The Mercury

Tough tax rate lesson for tour package company

- Palmer is a director in the commercial department of Garlicke & Bousfield. Call him at 083 637 1868 or e-mail graeme. palmer@gb.co.za. NOTE: This informatio­n should not be regarded as legal advice and is merely provided for informatio­n purposes.

IN A RECENT judgment, XO Africa Safaris CC v The Commission­er for South African Revenue Service, the Supreme Court of Appeal had to decide whether a local company, XO Africa Safaris CC (“XO”), was entitled to supply services to foreign tour operators (“FTOs”) at a zero rate for VAT.

XO assembled tour packages for FTOs to South Africa. The packages included accommodat­ion, travel, restaurant bookings and recreation­al activities. XO did not provide these services itself but contracted them to local suppliers, who in turn supplied them to the FTO and the members of the tour parties. XO would invoice the FTO for a lump sum which included the local service providers’ costs together with its own mark-up.

The FTOs had no knowledge of the mark-up and were not advised of the prices charged by the local suppliers. The court had to decide whether XO was entitled, in terms of section 11(2)(l) of the Value Added Tax Act, 1991 to supply the services at a zero rate. Section 11(2) (l) allows for the supply of services to be charged with VAT at the rate of 0% where the services are supplied to a person who is not a resident of South Africa. But certain services are excluded from a zero rate, for example, if the person is in South Africa at the time the services are rendered.

XO contended the services should be zero rated because it did not supply the local services directly to the FTO or its customers, but merely organised the tour package. It was the local suppliers, not XO, who provided the customers with local supplies when they arrived in South Africa.

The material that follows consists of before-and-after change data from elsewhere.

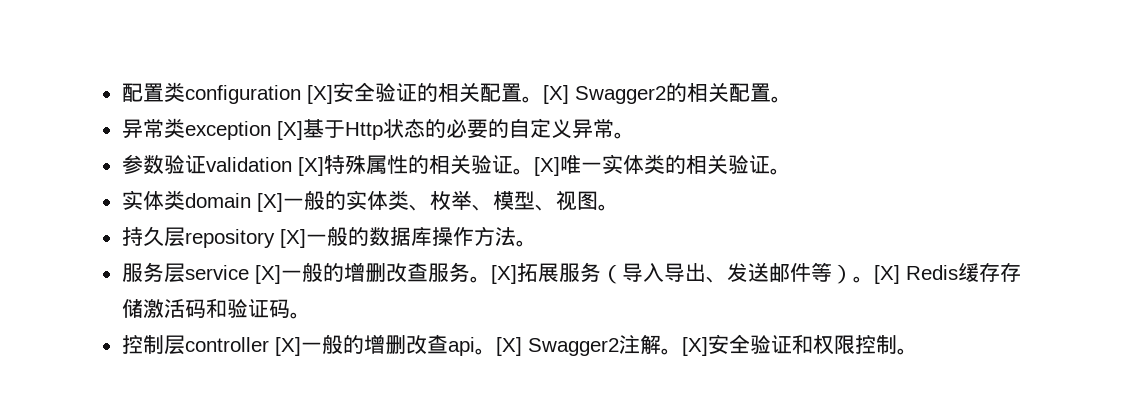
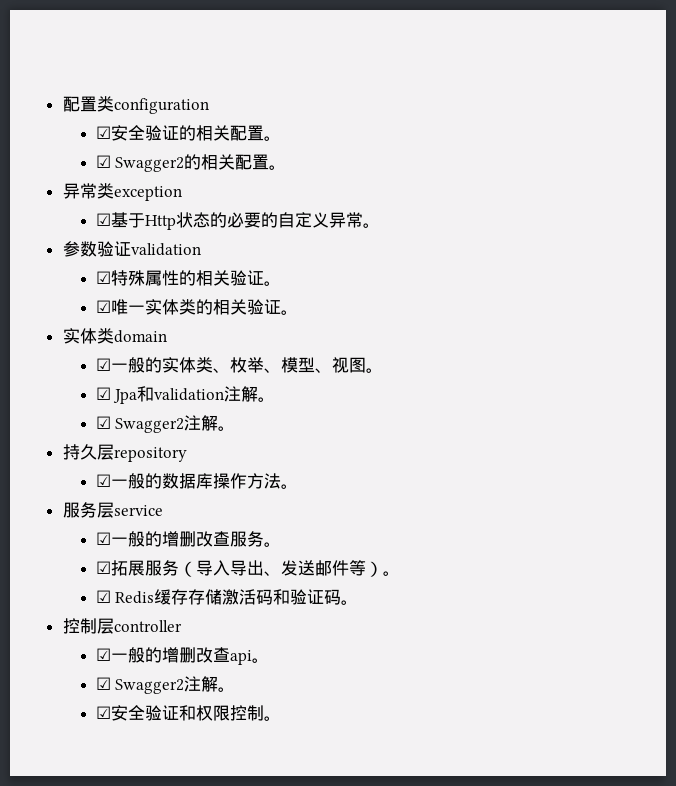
[306,85,333,104] [X] -> [95,126,111,139] // ☑
[542,85,569,104] [X] -> [95,155,111,168] // ☑
[276,121,303,140] [X] -> [95,213,111,226] // ☑
[297,157,324,176] [X] -> [95,271,111,284] // ☑
[533,157,560,176] [X] -> [95,300,111,313] // ☑
[256,193,283,212] [X] -> [95,358,111,371] // ☑
(619, 207) none -> [95,386,276,404] [95,415,236,433] // ☑ Jpa和validation注解。 // ☑ Swagger2注解。
[279,229,306,248] [X] -> [95,474,111,487] // ☑
[254,265,281,284] [X] -> [95,532,111,545] // ☑
[490,265,517,284] [X] -> [95,561,111,574] // ☑
[873,265,900,284] [X] -> [95,590,111,603] // ☑
[274,337,301,356] [X] -> [95,648,111,661] // ☑
[495,334,708,356] [X] Swagger2注解。[X] -> [95,676,236,694] [95,706,111,719] // ☑ Swagger2注解。 // ☑

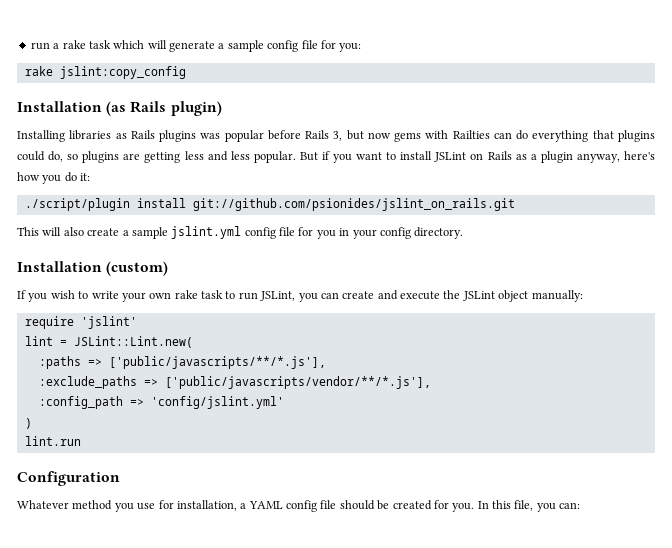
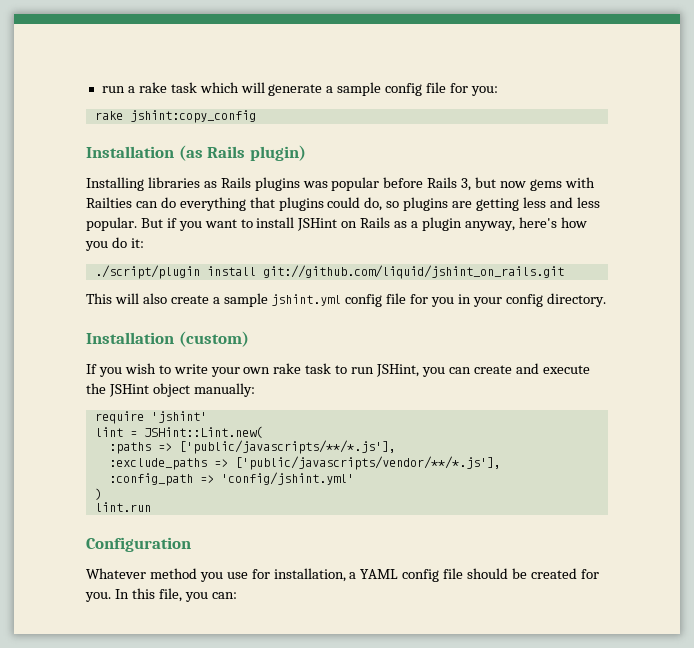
[59,66,186,79] jslint:copy_config -> [129,110,256,123] jshint:copy_config
[434,152,467,162] JSLint -> [297,218,338,231] JSHint
[192,198,515,211] git://github.com/psionides/jslint_on_rails.git -> [262,265,564,279] git://github.com/liquid/jshint_on_rails.git
[171,226,242,239] jslint.yml -> [271,294,342,306] jshint.yml
[260,291,296,301] JSLint, -> [376,364,420,377] JSHint,
[462,291,495,301] JSLint -> [108,384,149,397] JSHint
[80,316,137,329] 'jslint' -> [150,411,207,423] 'jshint'
[73,336,193,348] JSLint::Lint.new( -> [143,426,263,438] JSHint::Lint.new(
[150,396,284,409] 'config/jslint.yml' -> [220,472,354,485] 'config/jshint.yml'

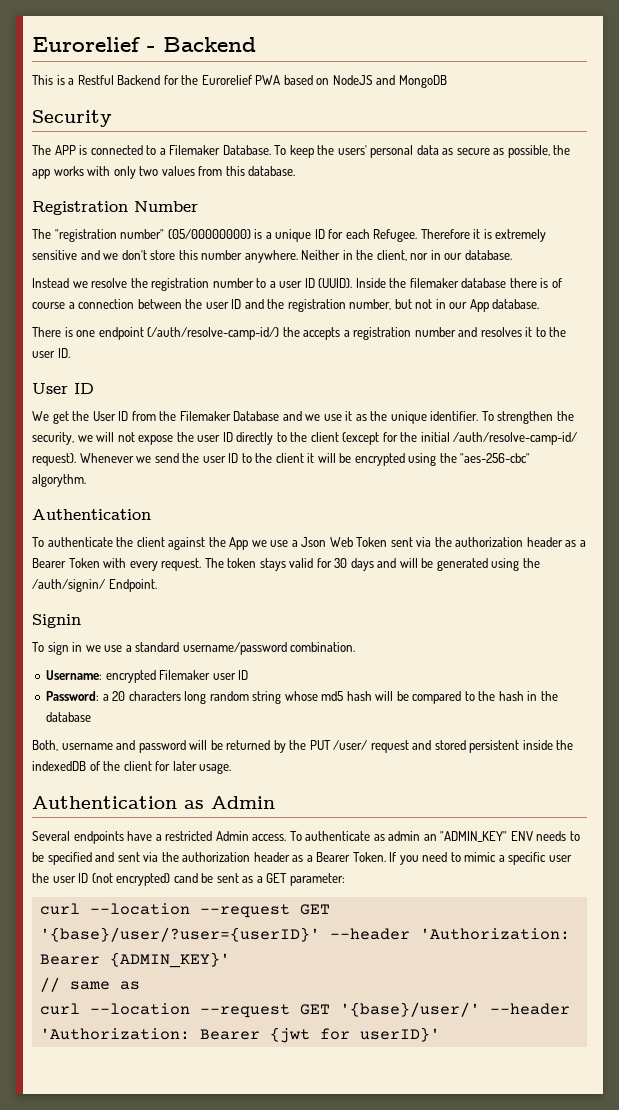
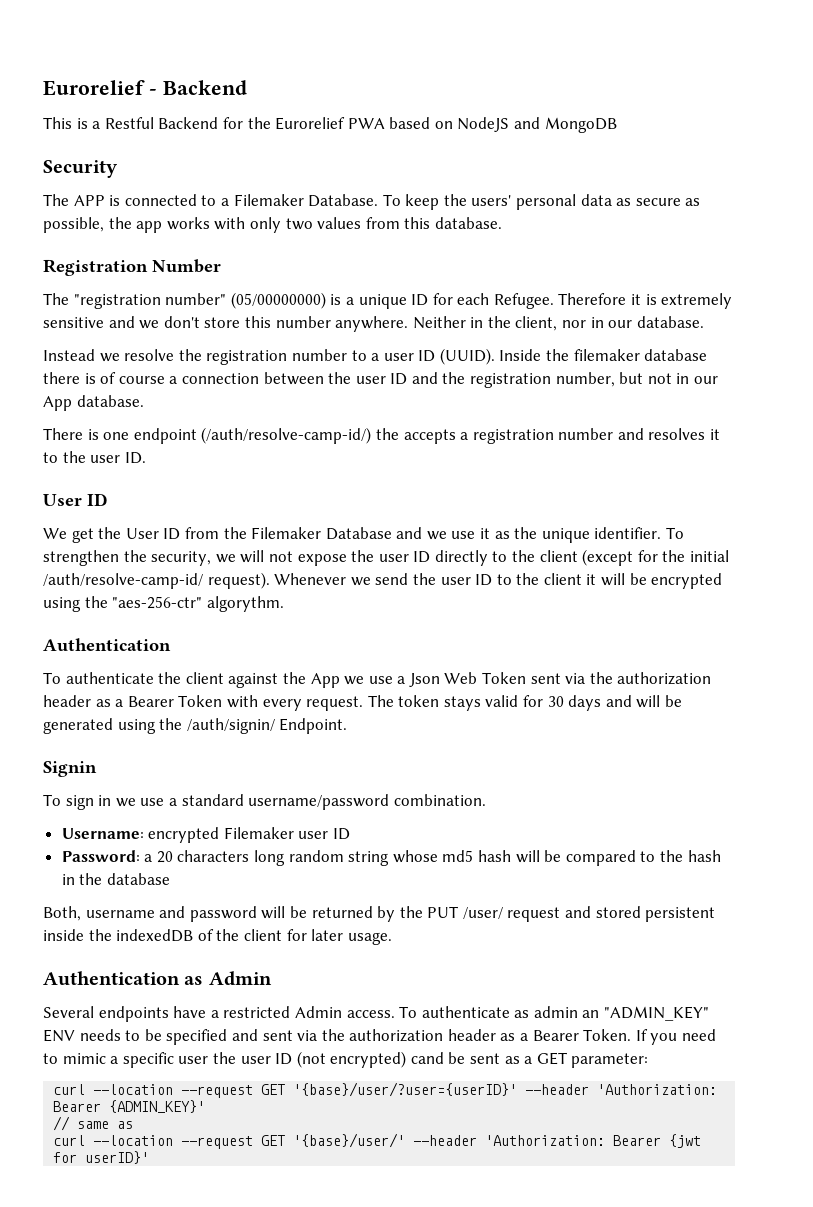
[460,453,531,463] "aes-256-cbc" -> [112,596,203,609] "aes-256-ctr"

It argued that there would need to be a direct connection between the party that supplied the services and the recipient.

The court held that although XO did contract with local suppliers to provide local services to foreign tourists, it was incorrect that the only services XO supplied were the organisati­onal services in assembling the tour packages.

The standard terms of its contract proclaimed unequivoca­lly that XO was providing services consisting of accommodat­ion, meals, entertainm­ent, etc. It was XO who undertook to provide these services to the FTOs and that is what it was paid to provide.

Therefore, as the services were rendered to persons within South Africa, they were excluded from the class of services that enjoy zero rating. Sars was therefore correct in saying that the supply of services attracted VAT at the standard rate.